We are both explicitly clear that our individual work is rooted in the communities from which we come in this lifetime. We strive to be committed to do the challenging work in the trenches with ALL (straight, LGBTQIA, Cis, Trans) of our people in Black communities. This, of course, doesn’t mean that we’re not committed to multi-racial feminisms and by extension, all of humanity, because we are. Similar to Toni Cade Bambara, there isn’t a contradiction in our stance:
I don’t find any contradiction or any tension between being a feminist, being a pan-Africanist, being a [B]lack nationalist, being an internationalist, being a socialist, and being a woman in North America. I’m not sensitive enough to people caught in the “contradiction” to be able to unravel the dilemma and adequately speak to the question at this particular point in time. My head is somewhere else… — Toni Cade Bambara in an interview with Beverly Guy-Sheftall[2]
We know firsthand that it takes an intimate volunteer village to keep The Feminist Wire (TFW) moving. Simultaneously, we uplift our sister, TFW Co-Managing Editor, and Black feminist scholar Tamura A. Lomax, for her shared vision, along with Black feminist literary critic Hortense Spillers, which womanifested into The Feminist Wire almost four years ago. We believe that TFW’s Black feminist origins are a part of the continuum of Toni Cade Bambara’s living legacy. To be clear, though, TFW is a multi-racial collective and site that works, struggles, and loves across multiple differences, as our sister and brother, TFW Co-Managing Editors Monica J. Casper and Darnell L. Moore, wrote about eloquently in their “Love in the Time of Racism” essay.

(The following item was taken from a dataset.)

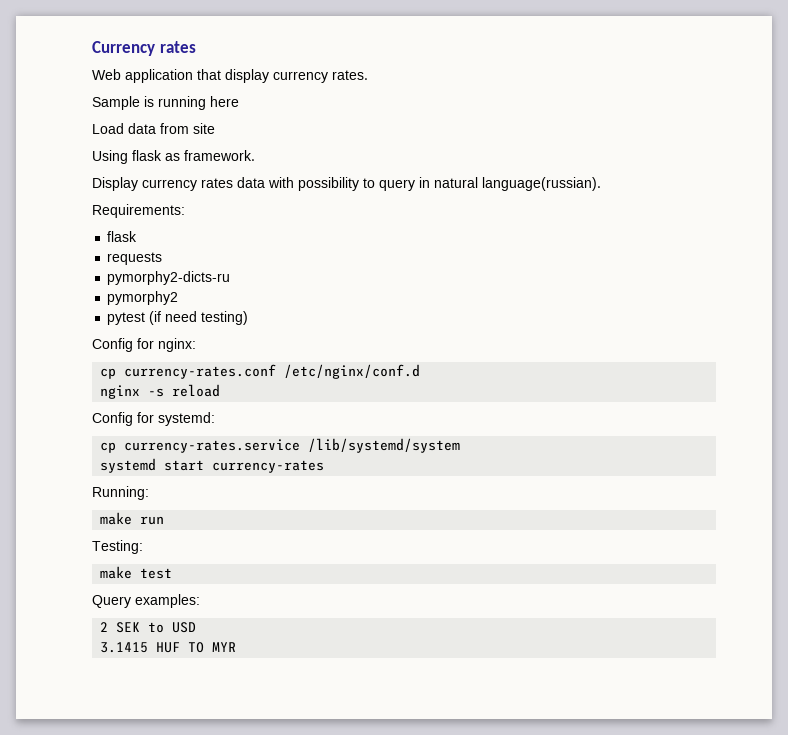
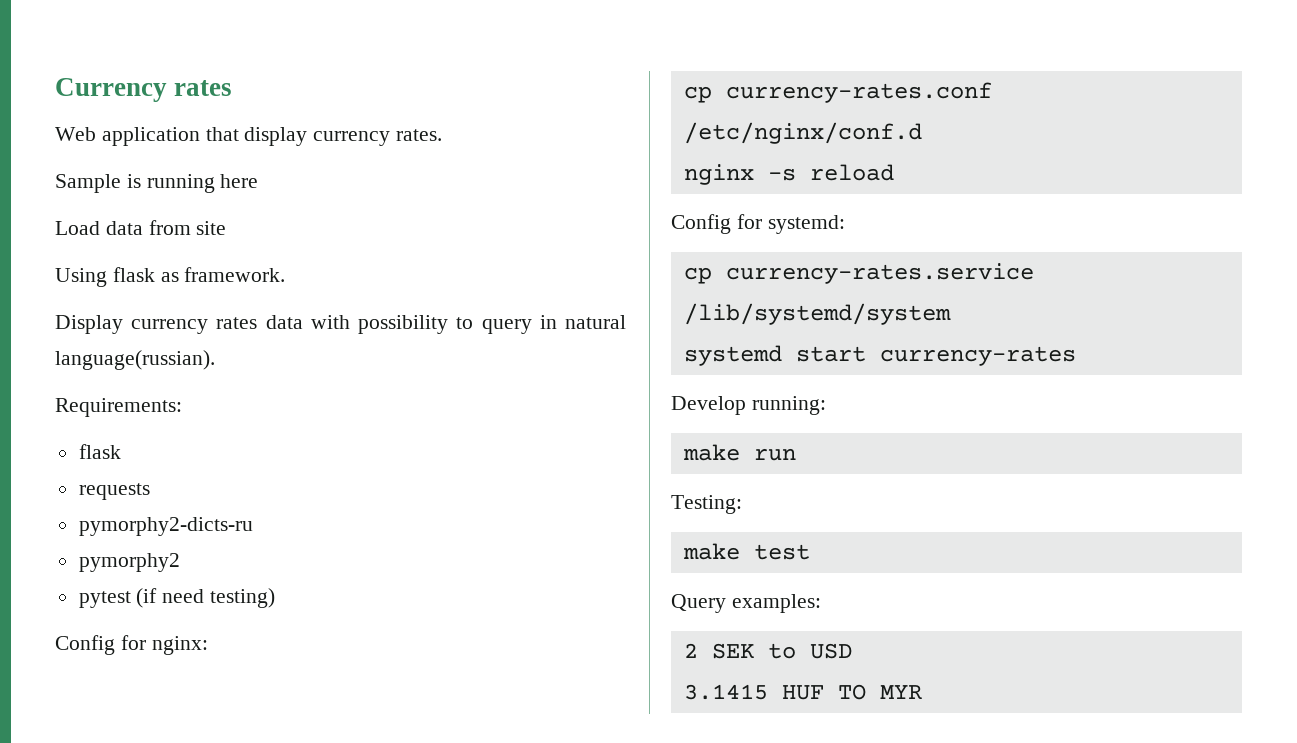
[92,486,149,500] Running: -> [671,396,826,415] Develop running:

Heidi and I are infinitely grateful for the hard work of every single contributor. Without their offerings in the name of Toni Cade Bambara, this forum would not exist. Period. We extend additional gratitude to Susan J. Ross, Sarah and Jane Poindexter, Michael Simmons, Andrea Benton Rushing, Monica F. Walker, and Nikky Finney who gave us permission to use their wonderful Toni Cade Bambara images repeatedly throughout the forum. We are grateful to Spelman College archivist Holly Smith, who helped us secure a gorgeous photograph of Toni and Karma that is featured in Beverly Guy-Sheftall‘s love note. We also deeply thank Royal Sharif, who helped us secure Christopher P. Moore’s wonderful photograph of our sister the late Cheryll Y. Greene. We know that if she were with us in the physical form today, she would’ve contributed to this forum. Her spirit made it explicitly clear that she needed to join the chorus, and she did. Her name was invoked, and her image is featured in both Malaika Adero’s and Alexis Pauline Gumbs’ essays. The same is also true with several of our ancestors whose names were invoked and faces were visible in this forum. Heidi and I both adopted “Cuzzin” Carole Brown who was in our corner every step of the way with her hand written notes and cards. Last, but certainly not least, we also thank Linda Janet Holmes for her unending support of this forum.
Where would we be without Deep Sightings and Rescue Missions: Fiction, Essays and Conversations, Those Bones Are Not My Child, the second edition of The Black Woman with a new introduction by Dr. Eleanor Traylor, Savoring The Salt: The Legacy of Toni Cade Bambara, Conversations with Toni Cade Bambara, and A Joyous Revolt: Toni Cade Bambara Writer, Organizer, Activist? How do we begin to thank Toni Morrison, Malaika Adero, Linda Janet Holmes, Cheryl A. Wall, and Thabiti Lewis for their unwavering commitment to ensuring that Toni’s words and living legacy are in print? There are no words to express our gratitude for these lasting treasures. Similarly, we are indebted to all of the filmmakers’ who partnered with Toni on documentary and experimental narrative films. They include but are not limited to: Louis Massiah (The Bombing of Osage Avenue and W.E.B. DuBois: A Biography in Four Voices), John Akomfrah (Seven Songs of Malcom X), Nadine Patterson (Anna Russell Jones: Praisesong for a Pioneering Spirit), Peal Bowser (Midnight Ramble: Oscar Micheaux and the Story of Race Movies), Arlene Wooley and United Hands Community Land Trust (More Than Just Property), and Frances Negron-Muntaner (Brincando el charco: Portrait of a Puerto Rican). We are truly grateful that her voice and image are and will forever be cinematic treasures.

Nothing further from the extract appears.